User interface change data
++++++

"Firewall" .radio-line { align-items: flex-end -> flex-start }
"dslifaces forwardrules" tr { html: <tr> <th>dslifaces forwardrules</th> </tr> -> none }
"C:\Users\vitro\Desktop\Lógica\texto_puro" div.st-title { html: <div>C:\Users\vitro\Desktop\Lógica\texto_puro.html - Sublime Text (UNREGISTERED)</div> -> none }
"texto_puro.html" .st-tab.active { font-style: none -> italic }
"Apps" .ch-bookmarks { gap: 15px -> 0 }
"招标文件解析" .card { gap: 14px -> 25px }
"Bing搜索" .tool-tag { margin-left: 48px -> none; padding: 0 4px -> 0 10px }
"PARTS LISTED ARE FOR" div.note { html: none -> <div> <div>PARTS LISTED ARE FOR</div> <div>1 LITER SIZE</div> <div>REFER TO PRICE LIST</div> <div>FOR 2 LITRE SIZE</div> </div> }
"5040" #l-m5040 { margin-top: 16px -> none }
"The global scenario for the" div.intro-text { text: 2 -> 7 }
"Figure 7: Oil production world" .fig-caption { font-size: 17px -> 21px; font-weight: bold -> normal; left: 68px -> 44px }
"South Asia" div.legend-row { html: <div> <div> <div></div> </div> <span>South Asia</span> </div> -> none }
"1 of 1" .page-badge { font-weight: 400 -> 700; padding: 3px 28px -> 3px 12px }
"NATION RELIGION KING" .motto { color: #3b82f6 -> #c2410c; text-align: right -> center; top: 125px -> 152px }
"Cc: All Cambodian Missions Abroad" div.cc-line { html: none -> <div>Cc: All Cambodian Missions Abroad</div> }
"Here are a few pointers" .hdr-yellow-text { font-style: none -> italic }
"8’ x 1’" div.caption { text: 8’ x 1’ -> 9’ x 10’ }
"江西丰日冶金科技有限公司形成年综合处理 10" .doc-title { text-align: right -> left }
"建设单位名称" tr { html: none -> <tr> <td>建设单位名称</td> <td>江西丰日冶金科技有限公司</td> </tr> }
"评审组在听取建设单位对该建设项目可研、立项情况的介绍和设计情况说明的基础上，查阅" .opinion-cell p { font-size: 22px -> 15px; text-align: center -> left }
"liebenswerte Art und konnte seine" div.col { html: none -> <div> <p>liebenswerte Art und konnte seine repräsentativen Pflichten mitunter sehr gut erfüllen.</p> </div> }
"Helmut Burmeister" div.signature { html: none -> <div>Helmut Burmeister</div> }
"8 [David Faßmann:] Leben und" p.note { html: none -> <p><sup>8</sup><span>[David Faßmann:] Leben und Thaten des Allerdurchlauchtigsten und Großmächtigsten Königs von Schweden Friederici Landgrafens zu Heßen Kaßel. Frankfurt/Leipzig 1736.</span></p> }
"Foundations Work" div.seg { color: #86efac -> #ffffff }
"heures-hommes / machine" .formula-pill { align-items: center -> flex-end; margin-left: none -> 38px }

++++++

▶ [Assignment]
Reproduce exactly the lines above from the line with "7: Oil production" to the line with "font-weight: 400 ->", including both, and add nothing.

▶ [Output below]
"Figure 7: Oil production world" .fig-caption { font-size: 17px -> 21px; font-weight: bold -> normal; left: 68px -> 44px }
"South Asia" div.legend-row { html: <div> <div> <div></div> </div> <span>South Asia</span> </div> -> none }
"1 of 1" .page-badge { font-weight: 400 -> 700; padding: 3px 28px -> 3px 12px }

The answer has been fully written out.